There are two ways to do this:
有两种方法可以做到这一点:
- Add an environment string at the end of the appropriate .properties file; pass that value to the app when it starts and let Spring choose the correct one.
- Put those dynamic properties in a database and query for them on startup. The JNDI for the database will pick the right values.
- 在相应的 .properties 文件末尾添加环境字符串;在应用程序启动时将该值传递给应用程序,并让 Spring 选择正确的值。
- 将这些动态属性放在数据库中并在启动时查询它们。数据库的 JNDI 将选择正确的值。
回答by kriver
I did not find an ideal way to solve this issue to have dynamic map property read into spring configuration info.
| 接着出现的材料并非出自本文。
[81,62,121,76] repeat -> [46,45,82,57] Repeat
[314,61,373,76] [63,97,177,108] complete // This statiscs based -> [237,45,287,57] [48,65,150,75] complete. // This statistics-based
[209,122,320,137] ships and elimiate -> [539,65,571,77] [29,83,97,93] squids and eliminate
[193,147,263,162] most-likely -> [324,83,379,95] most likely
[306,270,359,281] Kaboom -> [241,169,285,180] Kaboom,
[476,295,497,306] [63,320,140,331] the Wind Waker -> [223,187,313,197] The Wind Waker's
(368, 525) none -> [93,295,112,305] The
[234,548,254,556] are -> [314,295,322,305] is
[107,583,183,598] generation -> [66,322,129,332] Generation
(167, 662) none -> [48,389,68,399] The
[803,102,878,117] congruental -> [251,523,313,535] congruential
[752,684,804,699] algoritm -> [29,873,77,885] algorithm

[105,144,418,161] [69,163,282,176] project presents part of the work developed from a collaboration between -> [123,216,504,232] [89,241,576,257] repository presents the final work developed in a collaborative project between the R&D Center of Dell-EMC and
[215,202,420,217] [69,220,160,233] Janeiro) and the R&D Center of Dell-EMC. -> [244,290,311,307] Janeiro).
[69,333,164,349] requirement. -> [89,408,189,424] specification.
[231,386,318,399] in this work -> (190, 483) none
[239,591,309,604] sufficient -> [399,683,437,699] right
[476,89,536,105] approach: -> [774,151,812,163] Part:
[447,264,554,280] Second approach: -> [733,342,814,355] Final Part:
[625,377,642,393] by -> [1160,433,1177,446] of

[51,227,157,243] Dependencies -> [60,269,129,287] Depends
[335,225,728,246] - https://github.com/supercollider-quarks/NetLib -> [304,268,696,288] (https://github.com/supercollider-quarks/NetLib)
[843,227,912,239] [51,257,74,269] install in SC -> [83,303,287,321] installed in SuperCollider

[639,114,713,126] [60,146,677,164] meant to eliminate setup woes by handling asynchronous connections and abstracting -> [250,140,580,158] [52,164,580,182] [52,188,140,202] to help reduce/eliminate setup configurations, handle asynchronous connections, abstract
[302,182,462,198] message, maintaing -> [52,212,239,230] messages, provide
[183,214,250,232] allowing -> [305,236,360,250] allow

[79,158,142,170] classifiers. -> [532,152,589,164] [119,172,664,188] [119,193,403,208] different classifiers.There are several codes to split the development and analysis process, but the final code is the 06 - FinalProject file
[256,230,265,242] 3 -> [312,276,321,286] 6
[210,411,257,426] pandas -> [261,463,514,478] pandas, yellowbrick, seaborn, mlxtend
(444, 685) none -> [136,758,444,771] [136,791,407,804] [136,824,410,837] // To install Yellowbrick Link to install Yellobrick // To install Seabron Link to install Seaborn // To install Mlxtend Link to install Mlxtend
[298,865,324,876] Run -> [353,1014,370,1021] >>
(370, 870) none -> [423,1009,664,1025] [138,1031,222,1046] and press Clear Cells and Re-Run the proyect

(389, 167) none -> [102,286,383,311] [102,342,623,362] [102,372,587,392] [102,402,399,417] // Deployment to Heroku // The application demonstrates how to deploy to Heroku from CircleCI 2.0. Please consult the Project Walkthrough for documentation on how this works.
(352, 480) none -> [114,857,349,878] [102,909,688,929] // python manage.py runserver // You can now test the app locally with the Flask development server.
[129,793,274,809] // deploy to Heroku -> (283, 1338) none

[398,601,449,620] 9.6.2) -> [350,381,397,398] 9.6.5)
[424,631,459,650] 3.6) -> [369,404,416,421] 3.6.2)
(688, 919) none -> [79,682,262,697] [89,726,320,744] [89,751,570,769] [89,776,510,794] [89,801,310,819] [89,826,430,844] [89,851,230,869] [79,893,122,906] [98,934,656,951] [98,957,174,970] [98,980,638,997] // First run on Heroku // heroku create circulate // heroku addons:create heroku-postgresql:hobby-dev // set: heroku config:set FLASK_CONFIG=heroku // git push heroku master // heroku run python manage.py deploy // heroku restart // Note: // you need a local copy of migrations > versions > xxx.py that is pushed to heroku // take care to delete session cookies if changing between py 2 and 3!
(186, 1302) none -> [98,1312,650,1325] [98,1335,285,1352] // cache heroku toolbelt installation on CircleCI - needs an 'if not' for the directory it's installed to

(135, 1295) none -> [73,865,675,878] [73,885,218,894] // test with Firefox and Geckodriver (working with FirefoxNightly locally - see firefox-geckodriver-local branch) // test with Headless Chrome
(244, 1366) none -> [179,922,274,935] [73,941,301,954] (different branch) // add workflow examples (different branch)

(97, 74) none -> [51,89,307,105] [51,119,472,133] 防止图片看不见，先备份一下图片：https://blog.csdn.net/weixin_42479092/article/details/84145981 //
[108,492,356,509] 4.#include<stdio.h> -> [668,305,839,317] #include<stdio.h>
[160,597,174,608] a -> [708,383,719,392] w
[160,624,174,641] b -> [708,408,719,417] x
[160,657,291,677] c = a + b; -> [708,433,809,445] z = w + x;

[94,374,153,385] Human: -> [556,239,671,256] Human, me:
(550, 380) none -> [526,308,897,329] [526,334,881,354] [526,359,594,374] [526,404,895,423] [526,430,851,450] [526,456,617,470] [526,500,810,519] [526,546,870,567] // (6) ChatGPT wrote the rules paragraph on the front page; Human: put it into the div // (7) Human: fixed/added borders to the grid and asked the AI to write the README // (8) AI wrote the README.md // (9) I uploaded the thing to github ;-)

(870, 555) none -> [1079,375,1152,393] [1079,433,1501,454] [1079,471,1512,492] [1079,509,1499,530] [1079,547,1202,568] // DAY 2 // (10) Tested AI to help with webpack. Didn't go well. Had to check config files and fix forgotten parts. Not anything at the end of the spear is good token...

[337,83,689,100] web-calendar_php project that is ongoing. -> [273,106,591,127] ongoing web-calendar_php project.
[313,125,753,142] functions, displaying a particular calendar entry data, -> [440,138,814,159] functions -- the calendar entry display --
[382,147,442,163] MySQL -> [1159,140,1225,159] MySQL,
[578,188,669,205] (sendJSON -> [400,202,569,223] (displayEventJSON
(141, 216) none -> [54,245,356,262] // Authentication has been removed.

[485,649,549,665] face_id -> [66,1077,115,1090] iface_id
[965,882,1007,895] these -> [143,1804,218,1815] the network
Using DB was also not an option for us. This is what I found to be the best alternative for this:
我没有找到解决这个问题的理想方法来将动态地图属性读入 spring 配置信息。使用 DB 也不是我们的选择。这是我发现的最佳选择:
Use a standard format for map key/value pair in the properties file eg: key1 | val1, key2 | val2, key3 | val3, ..., keyn | valn
Read this to a String property or List property in configuration bean like here: Use String to List
Let injected java class split the items into map in setter.
在属性文件中使用映射键/值对的标准格式,例如:key1 | val1, key2 | val2, key3 | val3, ..., keyn | 瓦恩
将此读取到配置 bean 中的 String 属性或 List 属性,如下所示:Use String to List
让注入的java类在setter中将项目拆分为map。
I'm going to mark this as answer. If anyone else has better ways to do this, comment it out and I will change it to answer.
我要把这个标记为答案。如果其他人有更好的方法来做到这一点,请将其注释掉,我会将其更改为答案。